**PROBLEM TO SOLVE:** Set down the data below exactly; pictures stay out.

___

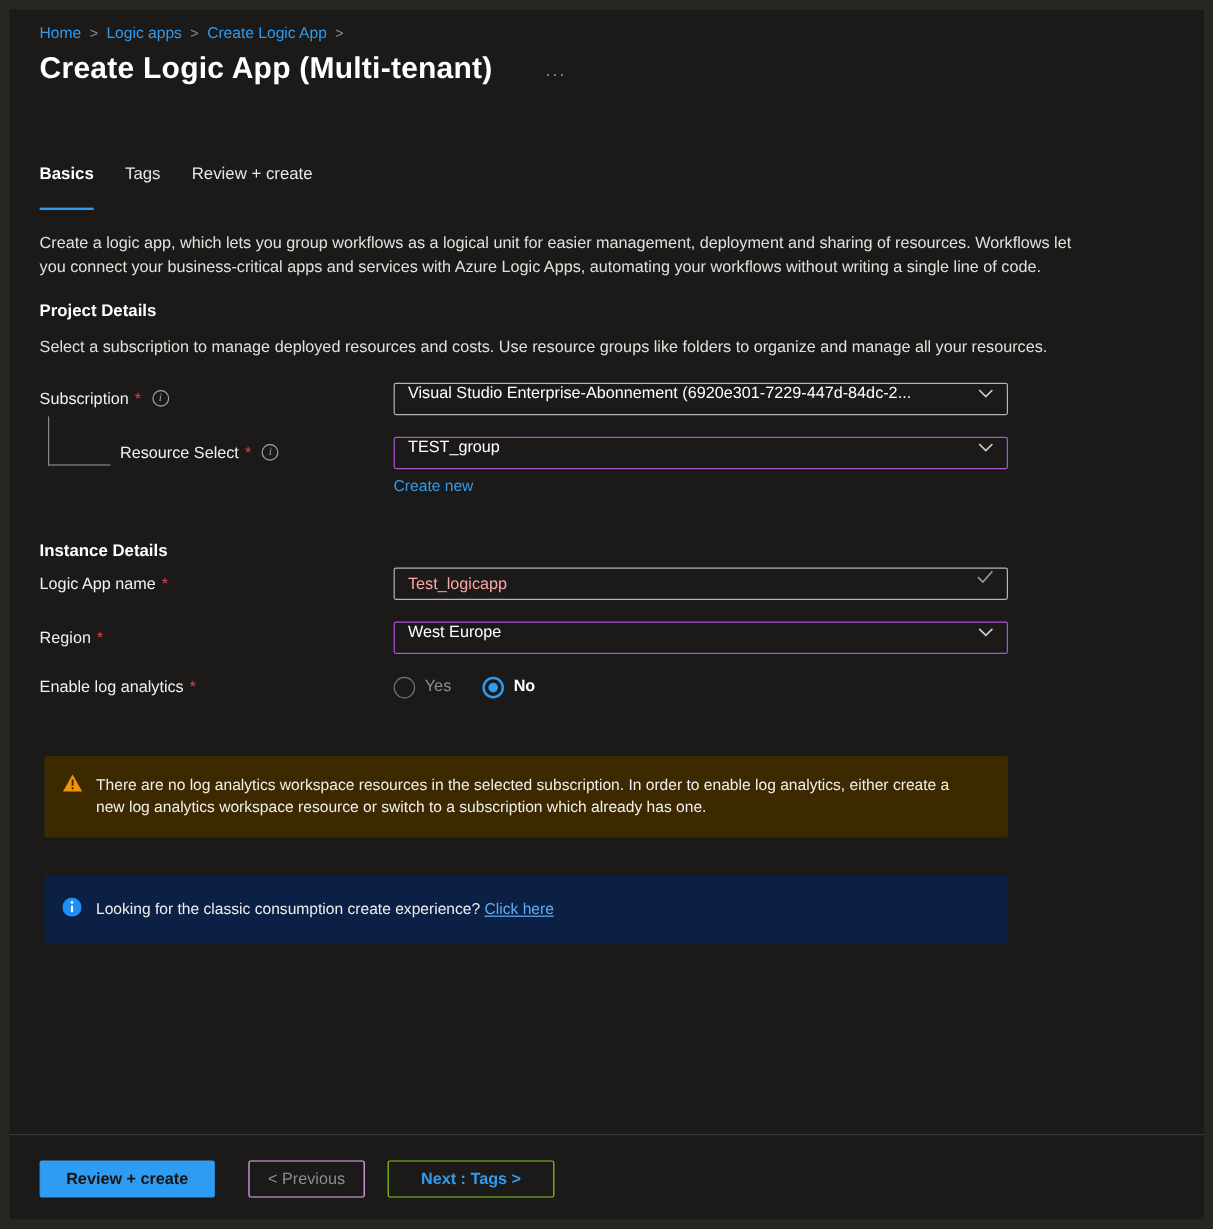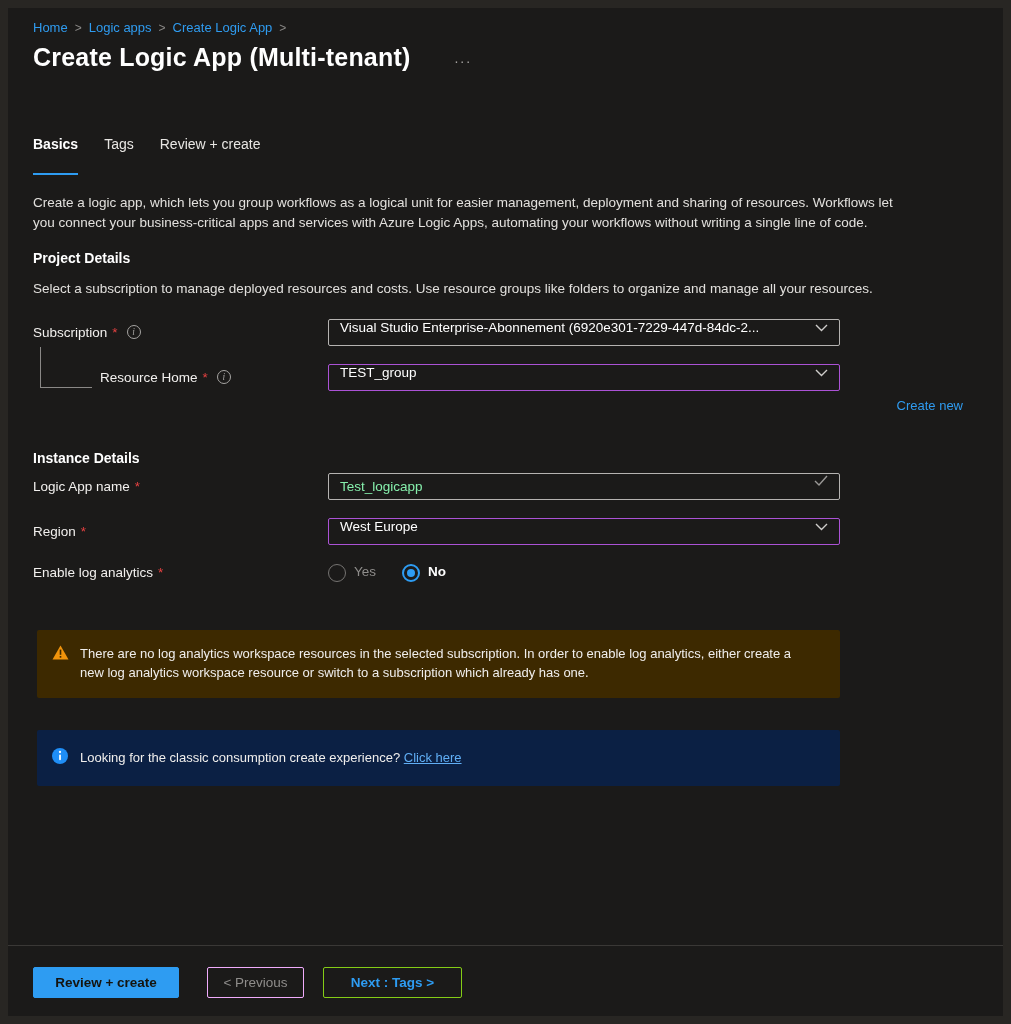--- a/index.html
+++ b/index.html
@@ -55,26 +55,26 @@
   .control.purple { border-color:#ab52d5; }
   .row-sub { margin-top:20px; }
   .row-rg { margin-top:18px; }
   .row-name { margin-top:7px; }
   .row-region { margin-top:18px; }
   .row-radio { margin-top:17px; height:22px; }
   .connector {
     position:absolute; left:7px; top:28px; width:52px; height:41px;
     border-left:1px solid #8a8886; border-bottom:1px solid #8a8886;
   }
-  .create-new-row { margin-left:295px; margin-top:5px;text-align:right; }
+  .create-new-row { margin-left:295px; margin-top:5px; }
   .create-new-row a { color:#2f9bef; font-size:13px; text-decoration:none; cursor:pointer; }
 
   input.text-input { outline:none; }
   .control input {
-    flex:1; background:transparent; border:none; color:#86efac; font-size:13.5px;
+    flex:1; background:transparent; border:none; color:#fca5a5; font-size:13.5px;
     font-family:"Liberation Sans", sans-serif;
   }
 
   
   .radio-group { display:flex; align-items:center; gap:26px; }
   .radio { display:flex; align-items:flex-start; gap:8px; cursor:pointer; }
   .radio-circle { width:18px; height:18px; border-radius:50%; border:1px solid #757371; }
   .radio.selected .radio-circle {
     border:2px solid #2e9cf2; display:flex; align-items:center; justify-content:center;
   }
@@ -139,21 +139,21 @@
           <span>
             <svg width="13" height="8" viewBox="0 0 13 8">
                 <path d="M1 1 L6.5 6.5 L12 1" stroke="#cfcdcb" stroke-width="1.4" fill="none"></path>
               </svg>
           </span>
         </div>
       </div>
 
       <div class="form-row row-rg">
         <div class="label-col indent">
-          <span>Resource Home</span>
+          <span>Resource Select</span>
           <span class="req">*</span>
           <span class="info-icon">i</span>
         </div>
         <div class="control purple">
           <span class="val">TEST_group</span>
           <span>
             <svg width="13" height="8" viewBox="0 0 13 8">
                 <path d="M1 1 L6.5 6.5 L12 1" stroke="#cfcdcb" stroke-width="1.4" fill="none"></path>
               </svg>
           </span>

___

**ANSWER BELOW:**
--- a/index.html
+++ b/index.html
@@ -55,26 +55,26 @@
   .control.purple { border-color:#ab52d5; }
   .row-sub { margin-top:20px; }
   .row-rg { margin-top:18px; }
   .row-name { margin-top:7px; }
   .row-region { margin-top:18px; }
   .row-radio { margin-top:17px; height:22px; }
   .connector {
     position:absolute; left:7px; top:28px; width:52px; height:41px;
     border-left:1px solid #8a8886; border-bottom:1px solid #8a8886;
   }
-  .create-new-row { margin-left:295px; margin-top:5px;text-align:right; }
+  .create-new-row { margin-left:295px; margin-top:5px; }
   .create-new-row a { color:#2f9bef; font-size:13px; text-decoration:none; cursor:pointer; }
 
   input.text-input { outline:none; }
   .control input {
-    flex:1; background:transparent; border:none; color:#86efac; font-size:13.5px;
+    flex:1; background:transparent; border:none; color:#fca5a5; font-size:13.5px;
     font-family:"Liberation Sans", sans-serif;
   }
 
   
   .radio-group { display:flex; align-items:center; gap:26px; }
   .radio { display:flex; align-items:flex-start; gap:8px; cursor:pointer; }
   .radio-circle { width:18px; height:18px; border-radius:50%; border:1px solid #757371; }
   .radio.selected .radio-circle {
     border:2px solid #2e9cf2; display:flex; align-items:center; justify-content:center;
   }
@@ -139,21 +139,21 @@
           <span>
             <svg width="13" height="8" viewBox="0 0 13 8">
                 <path d="M1 1 L6.5 6.5 L12 1" stroke="#cfcdcb" stroke-width="1.4" fill="none"></path>
               </svg>
           </span>
         </div>
       </div>
 
       <div class="form-row row-rg">
         <div class="label-col indent">
-          <span>Resource Home</span>
+          <span>Resource Select</span>
           <span class="req">*</span>
           <span class="info-icon">i</span>
         </div>
         <div class="control purple">
           <span class="val">TEST_group</span>
           <span>
             <svg width="13" height="8" viewBox="0 0 13 8">
                 <path d="M1 1 L6.5 6.5 L12 1" stroke="#cfcdcb" stroke-width="1.4" fill="none"></path>
               </svg>
           </span>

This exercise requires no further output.